Iced red berry soufflés
- July 2015
- 500g fresh, ripe mixed summer berries (raspberries, blackberries, strawberries, blackcurrants, etc), plus extra to decorate
- 200g caster sugar
- Juice ½ lemon (optional)
- 2 large free-range egg whites
- 40ml whipping cream
- Icing sugar to dust (optional)
You will also need:
- Digital probe thermometer or sugar thermometer
- 6 x 6cm diameter x 3cm deep ramekins (see tip)
- Hull the berries (if necessary), then wash and put in a blender or food processor with 75g of the sugar. Whizz until smooth, then pass through a fine sieve (discard the seeds/skins). Taste the purée – it might need a squeeze of lemon juice to boost it. Prepare 6 ramekins by tying a strip of baking paper around the outside to form a collar about 5cm above the rim.

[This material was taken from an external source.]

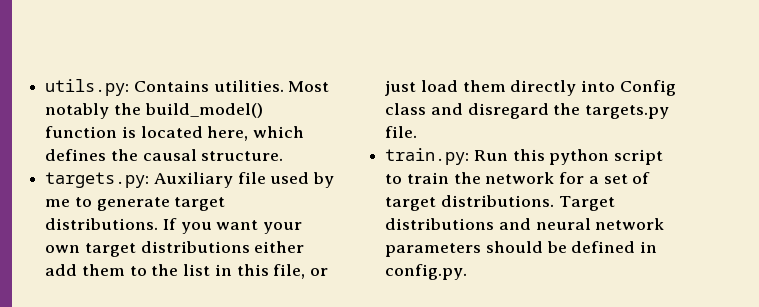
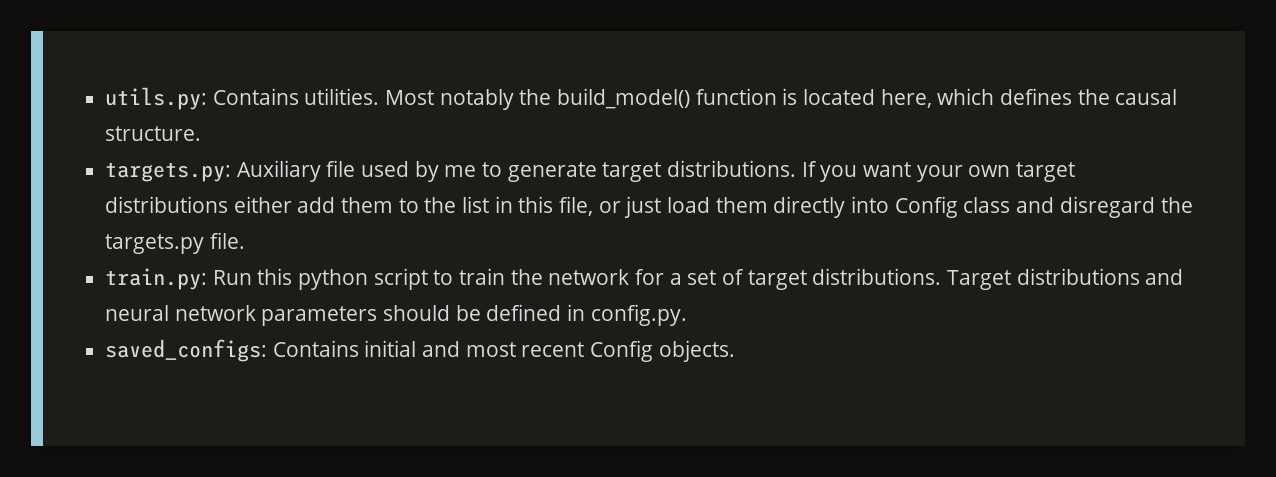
(468, 272) none -> [105,339,735,362] // saved_configs: Contains initial and most recent Config objects.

- Put the egg whites into an electric mixer (or in a large mixing bowl). In a clean saucepan, dissolve the remaining 125g sugar in 250ml water over a low heat. When the sugar has completely dissolved, bring the water to the boil, skim off any foam and cook to 120°C (use a digital probe thermometer or sugar thermometer to check). Remove the syrup from the heat once it reaches this temperature.
- Working quickly, using an electric mixer, beat the egg whites until foamy. With the mixer still running, pour the hot sugar syrup directly onto the egg whites at the edge of the bowl – make sure the hot syrup doesn’t drop onto the beaters as you pour it in (it will solidify onto them). The egg whites will start to whip into a stiff meringue mixture. Continue beating until the meringue has cooled (you’ll be able to feel it from touching the bowl).
- In a separate mixing bowl, whip the cream with a balloon whisk until it forms soft peaks when the whisk is removed, then fold into the fruit pulp using the whisk or a metal spoon. Gently fold the fruit mixture into the meringue, then spoon the mixture into the prepared ramekins.
- Freeze the soufflés for at least 12 hours (see make ahead). Remove from the freezer 10-15 minutes before serving so they soften slightly. Remove the collars, top with whole berries and/or sliced strawberries, dust with icing sugar (if you like), then serve.
If you only have large ramekins, you can still make the soufflés in those, but they won’t come over the top of the rims so there’s no need to tie baking paper collars onto them in step 1.
You can make the puddings up to 1 week in advance. Keep wrapped and frozen until ready to use.
Iced soufflés get their look – and name – from being overfilled, then frozen with a baking paper collar around the ramekin. They look like soufflés but they’re really frozen mousses, so there’s no danger of them sinking.